→ INFORMATION PROVIDED

Start of Block

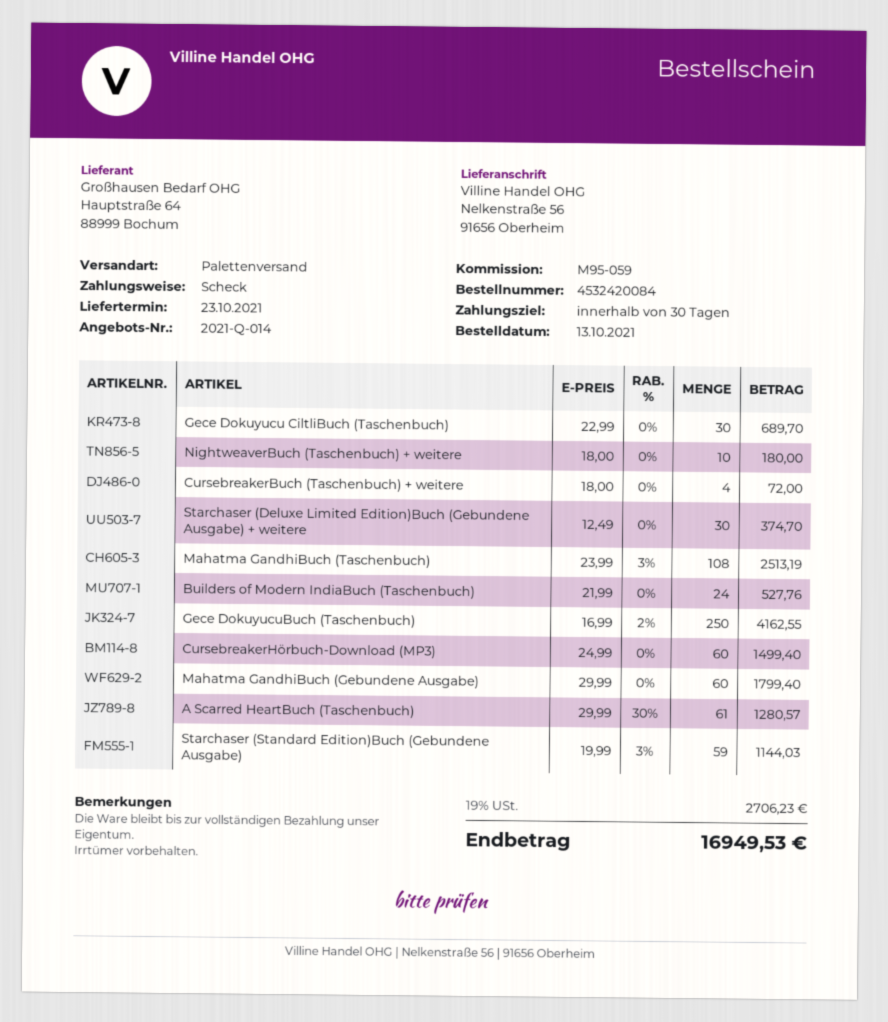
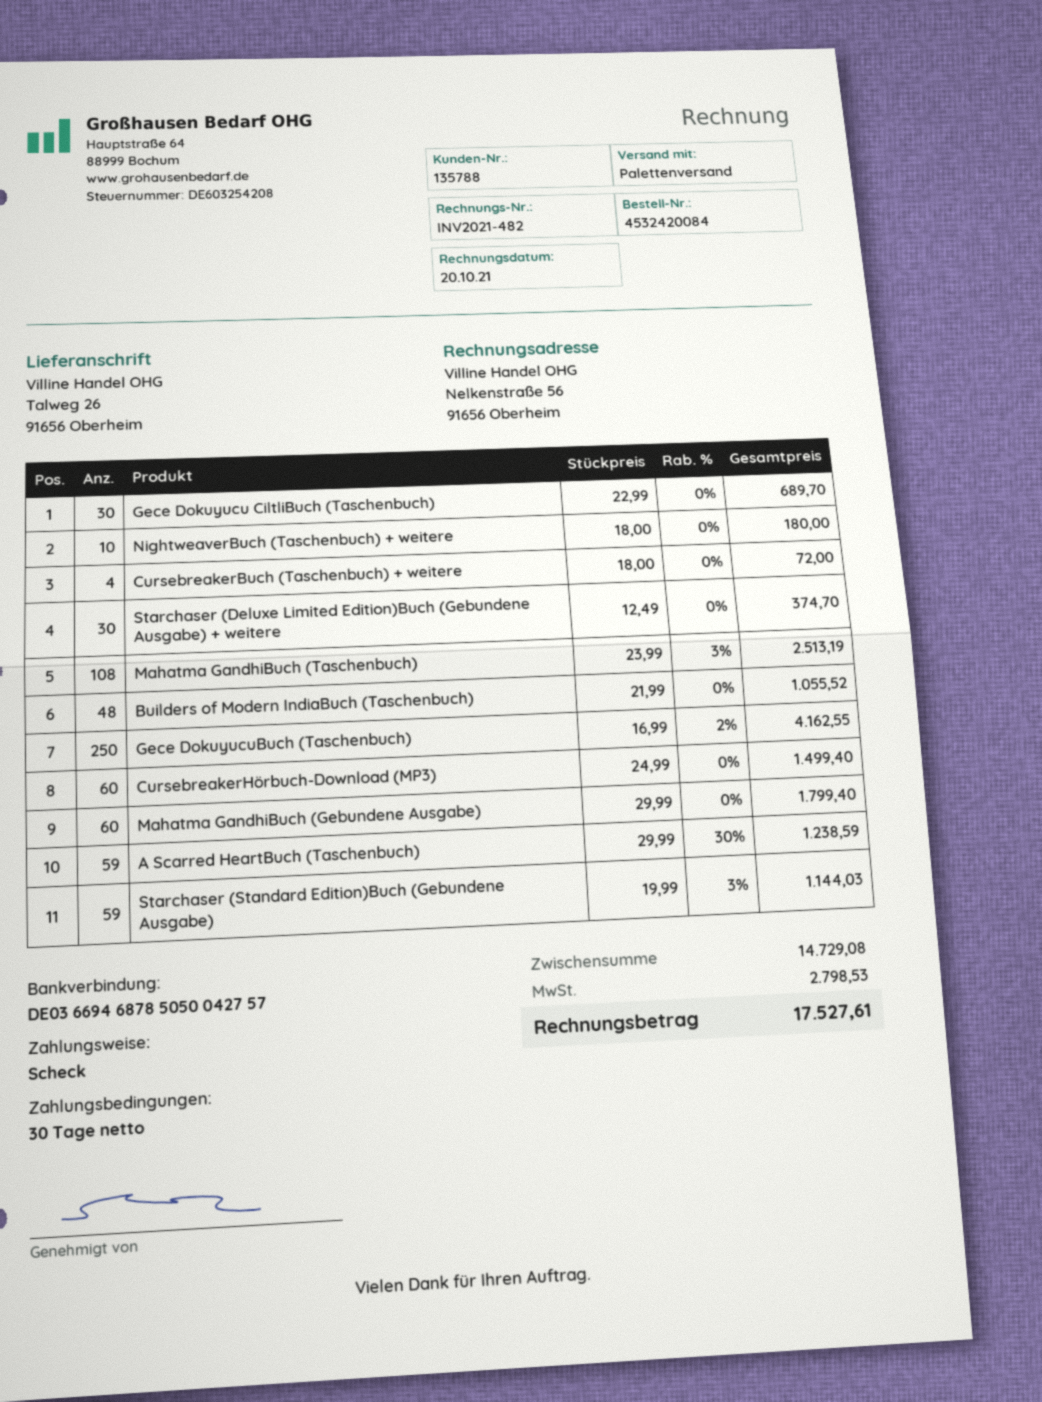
ship to: Nelkenstraße 56, 91656 Oberheim -> Talweg 26, 91656 Oberheim
Builders of Modern IndiaBuch (Taschenbuch): 24 x 21.99 = 527.76 -> 48 x 21.99 = 1055.52
A Scarred HeartBuch (Taschenbuch): 61 x 29.99 - 30% = 1280.57 -> 59 x 29.99 - 30% = 1238.59
tax: 2706.23 -> 2798.53
total: 16949.53 -> 17527.61

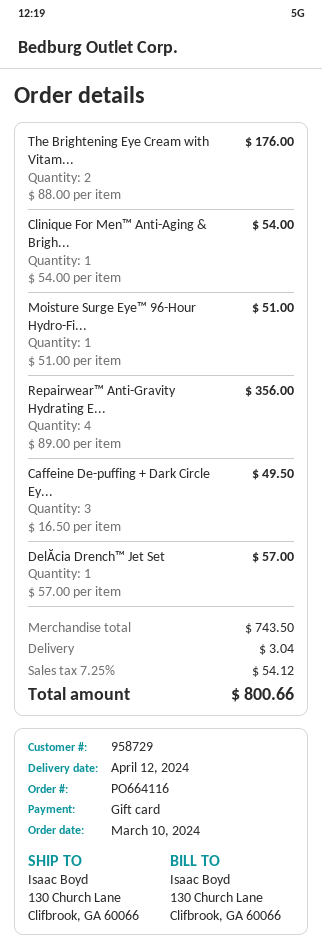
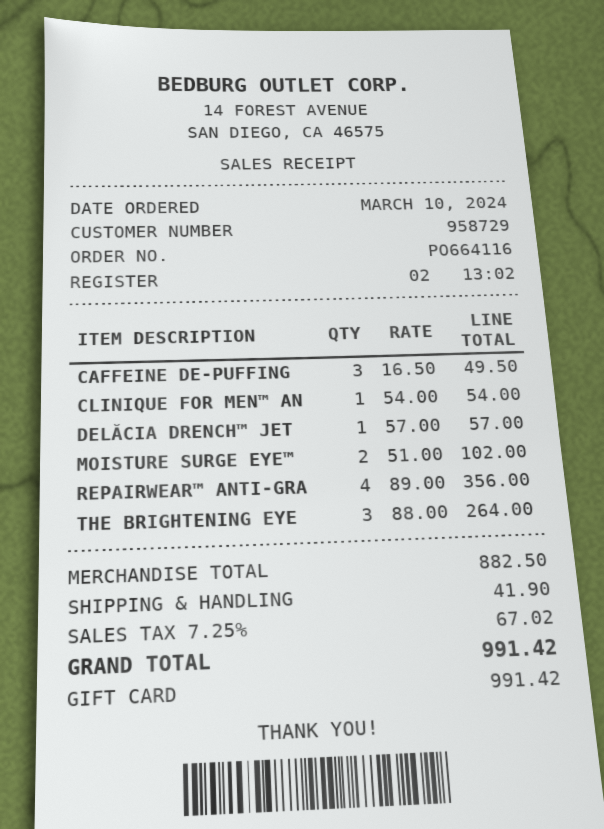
The Brightening Eye Cream with Vitam...: 2 x 88.00 = 176.00 -> 3 x 88.00 = 264.00
Moisture Surge Eye™ 96-Hour Hydro-Fi...: 1 x 51.00 = 51.00 -> 2 x 51.00 = 102.00
subtotal: 743.50 -> 882.50
shipping: 3.04 -> 41.90
tax: 7.25% = 54.12 -> 7.25% = 67.02
total: 800.66 -> 991.42

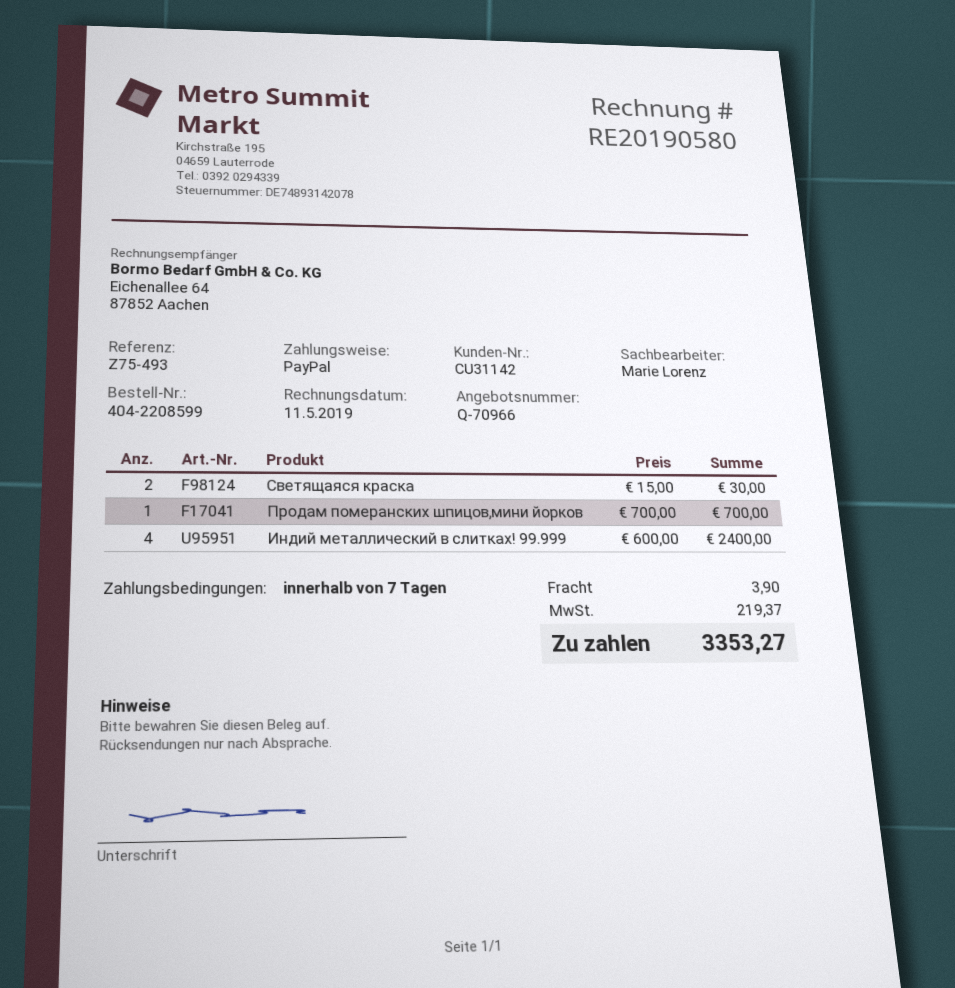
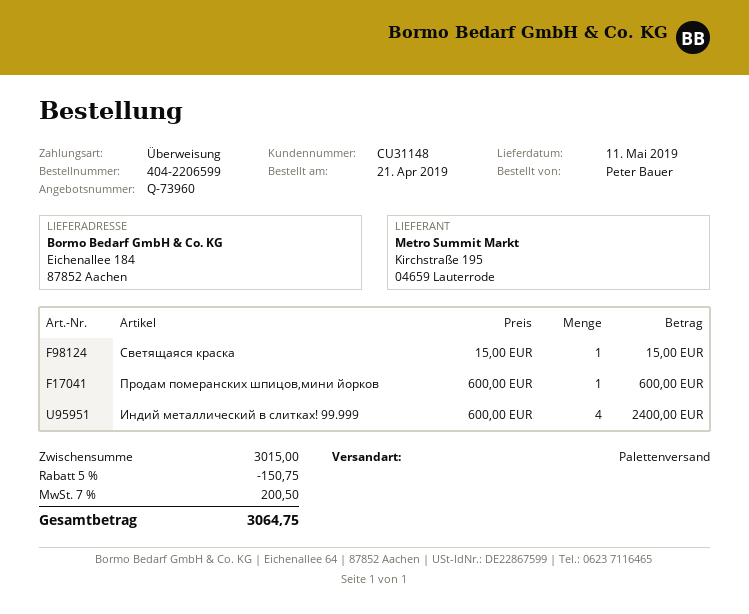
quote number: Q-70966 -> Q-73960
order number: 404-2208599 -> 404-2206599
customer number: CU31142 -> CU31148
payment method: PayPal -> bank transfer
Светящаяся краска: 2 x 15.00 = 30.00 -> 1 x 15.00 = 15.00
Продам померанских шпицов,мини йорков: 1 x 700.00 = 700.00 -> 1 x 600.00 = 600.00
discount: none -> 5% = 150.75
shipping: 3.90 -> none
tax: 219.37 -> 200.50
total: 3353.27 -> 3064.75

End of Block

→ WORK INSTRUCTIONS
One number is the full answer: how many lines of the records include the string "Taschenbuch".

→ REPLY
2